For this task, every record below must be reproduced exactly.

Recorded data:
== Segment start ==
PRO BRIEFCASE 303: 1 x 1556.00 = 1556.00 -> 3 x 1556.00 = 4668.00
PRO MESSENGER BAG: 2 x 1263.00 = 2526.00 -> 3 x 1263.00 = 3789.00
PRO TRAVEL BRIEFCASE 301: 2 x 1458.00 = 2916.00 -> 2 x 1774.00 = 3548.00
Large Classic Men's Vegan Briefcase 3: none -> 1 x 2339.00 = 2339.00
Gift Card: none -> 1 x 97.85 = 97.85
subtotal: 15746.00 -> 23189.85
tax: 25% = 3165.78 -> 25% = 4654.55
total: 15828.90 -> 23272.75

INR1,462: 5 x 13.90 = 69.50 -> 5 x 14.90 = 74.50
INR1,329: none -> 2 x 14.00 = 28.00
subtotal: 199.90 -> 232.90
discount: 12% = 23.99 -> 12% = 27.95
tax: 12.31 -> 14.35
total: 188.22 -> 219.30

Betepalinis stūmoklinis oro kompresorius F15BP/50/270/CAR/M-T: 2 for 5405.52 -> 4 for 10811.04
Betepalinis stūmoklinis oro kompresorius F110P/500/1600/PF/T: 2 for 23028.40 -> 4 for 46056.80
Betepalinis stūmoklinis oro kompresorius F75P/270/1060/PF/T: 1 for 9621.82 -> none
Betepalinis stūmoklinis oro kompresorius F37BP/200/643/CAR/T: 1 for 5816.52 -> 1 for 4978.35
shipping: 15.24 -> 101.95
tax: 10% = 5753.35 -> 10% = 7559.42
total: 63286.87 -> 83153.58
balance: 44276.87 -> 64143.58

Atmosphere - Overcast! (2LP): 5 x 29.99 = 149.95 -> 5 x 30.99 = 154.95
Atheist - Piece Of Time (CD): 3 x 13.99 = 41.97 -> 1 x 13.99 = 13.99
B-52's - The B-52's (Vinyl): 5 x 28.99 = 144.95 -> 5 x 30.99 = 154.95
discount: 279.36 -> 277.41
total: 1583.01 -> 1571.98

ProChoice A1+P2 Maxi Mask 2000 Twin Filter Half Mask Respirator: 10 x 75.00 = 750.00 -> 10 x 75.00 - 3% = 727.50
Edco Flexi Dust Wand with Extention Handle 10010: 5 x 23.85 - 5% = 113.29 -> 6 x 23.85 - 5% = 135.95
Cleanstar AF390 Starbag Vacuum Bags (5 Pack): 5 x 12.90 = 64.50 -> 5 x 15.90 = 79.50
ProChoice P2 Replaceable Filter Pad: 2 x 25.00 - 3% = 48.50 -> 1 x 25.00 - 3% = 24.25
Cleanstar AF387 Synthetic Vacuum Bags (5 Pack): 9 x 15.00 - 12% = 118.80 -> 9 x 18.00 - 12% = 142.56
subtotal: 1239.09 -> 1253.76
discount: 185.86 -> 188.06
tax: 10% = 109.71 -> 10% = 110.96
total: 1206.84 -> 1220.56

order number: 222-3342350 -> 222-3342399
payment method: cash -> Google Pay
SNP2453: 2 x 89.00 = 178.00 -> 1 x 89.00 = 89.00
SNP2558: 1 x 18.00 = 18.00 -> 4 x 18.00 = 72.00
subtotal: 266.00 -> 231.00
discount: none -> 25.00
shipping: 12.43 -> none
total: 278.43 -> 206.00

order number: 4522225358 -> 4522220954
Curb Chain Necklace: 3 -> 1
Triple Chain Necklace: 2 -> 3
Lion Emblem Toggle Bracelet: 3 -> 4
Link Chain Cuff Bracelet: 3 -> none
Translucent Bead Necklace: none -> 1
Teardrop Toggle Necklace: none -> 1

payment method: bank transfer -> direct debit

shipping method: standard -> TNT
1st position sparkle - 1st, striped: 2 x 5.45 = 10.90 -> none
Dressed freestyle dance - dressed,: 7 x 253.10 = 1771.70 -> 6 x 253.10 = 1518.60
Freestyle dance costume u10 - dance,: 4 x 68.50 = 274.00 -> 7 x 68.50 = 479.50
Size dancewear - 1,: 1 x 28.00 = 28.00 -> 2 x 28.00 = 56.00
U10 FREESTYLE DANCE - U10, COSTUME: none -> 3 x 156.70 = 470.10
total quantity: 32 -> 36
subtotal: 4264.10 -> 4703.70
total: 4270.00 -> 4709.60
== Segment end ==
Output below:
PRO BRIEFCASE 303: 1 x 1556.00 = 1556.00 -> 3 x 1556.00 = 4668.00
PRO MESSENGER BAG: 2 x 1263.00 = 2526.00 -> 3 x 1263.00 = 3789.00
PRO TRAVEL BRIEFCASE 301: 2 x 1458.00 = 2916.00 -> 2 x 1774.00 = 3548.00
Large Classic Men's Vegan Briefcase 3: none -> 1 x 2339.00 = 2339.00
Gift Card: none -> 1 x 97.85 = 97.85
subtotal: 15746.00 -> 23189.85
tax: 25% = 3165.78 -> 25% = 4654.55
total: 15828.90 -> 23272.75

INR1,462: 5 x 13.90 = 69.50 -> 5 x 14.90 = 74.50
INR1,329: none -> 2 x 14.00 = 28.00
subtotal: 199.90 -> 232.90
discount: 12% = 23.99 -> 12% = 27.95
tax: 12.31 -> 14.35
total: 188.22 -> 219.30

Betepalinis stūmoklinis oro kompresorius F15BP/50/270/CAR/M-T: 2 for 5405.52 -> 4 for 10811.04
Betepalinis stūmoklinis oro kompresorius F110P/500/1600/PF/T: 2 for 23028.40 -> 4 for 46056.80
Betepalinis stūmoklinis oro kompresorius F75P/270/1060/PF/T: 1 for 9621.82 -> none
Betepalinis stūmoklinis oro kompresorius F37BP/200/643/CAR/T: 1 for 5816.52 -> 1 for 4978.35
shipping: 15.24 -> 101.95
tax: 10% = 5753.35 -> 10% = 7559.42
total: 63286.87 -> 83153.58
balance: 44276.87 -> 64143.58

Atmosphere - Overcast! (2LP): 5 x 29.99 = 149.95 -> 5 x 30.99 = 154.95
Atheist - Piece Of Time (CD): 3 x 13.99 = 41.97 -> 1 x 13.99 = 13.99
B-52's - The B-52's (Vinyl): 5 x 28.99 = 144.95 -> 5 x 30.99 = 154.95
discount: 279.36 -> 277.41
total: 1583.01 -> 1571.98

ProChoice A1+P2 Maxi Mask 2000 Twin Filter Half Mask Respirator: 10 x 75.00 = 750.00 -> 10 x 75.00 - 3% = 727.50
Edco Flexi Dust Wand with Extention Handle 10010: 5 x 23.85 - 5% = 113.29 -> 6 x 23.85 - 5% = 135.95
Cleanstar AF390 Starbag Vacuum Bags (5 Pack): 5 x 12.90 = 64.50 -> 5 x 15.90 = 79.50
ProChoice P2 Replaceable Filter Pad: 2 x 25.00 - 3% = 48.50 -> 1 x 25.00 - 3% = 24.25
Cleanstar AF387 Synthetic Vacuum Bags (5 Pack): 9 x 15.00 - 12% = 118.80 -> 9 x 18.00 - 12% = 142.56
subtotal: 1239.09 -> 1253.76
discount: 185.86 -> 188.06
tax: 10% = 109.71 -> 10% = 110.96
total: 1206.84 -> 1220.56

order number: 222-3342350 -> 222-3342399
payment method: cash -> Google Pay
SNP2453: 2 x 89.00 = 178.00 -> 1 x 89.00 = 89.00
SNP2558: 1 x 18.00 = 18.00 -> 4 x 18.00 = 72.00
subtotal: 266.00 -> 231.00
discount: none -> 25.00
shipping: 12.43 -> none
total: 278.43 -> 206.00

order number: 4522225358 -> 4522220954
Curb Chain Necklace: 3 -> 1
Triple Chain Necklace: 2 -> 3
Lion Emblem Toggle Bracelet: 3 -> 4
Link Chain Cuff Bracelet: 3 -> none
Translucent Bead Necklace: none -> 1
Teardrop Toggle Necklace: none -> 1

payment method: bank transfer -> direct debit

shipping method: standard -> TNT
1st position sparkle - 1st, striped: 2 x 5.45 = 10.90 -> none
Dressed freestyle dance - dressed,: 7 x 253.10 = 1771.70 -> 6 x 253.10 = 1518.60
Freestyle dance costume u10 - dance,: 4 x 68.50 = 274.00 -> 7 x 68.50 = 479.50
Size dancewear - 1,: 1 x 28.00 = 28.00 -> 2 x 28.00 = 56.00
U10 FREESTYLE DANCE - U10, COSTUME: none -> 3 x 156.70 = 470.10
total quantity: 32 -> 36
subtotal: 4264.10 -> 4703.70
total: 4270.00 -> 4709.60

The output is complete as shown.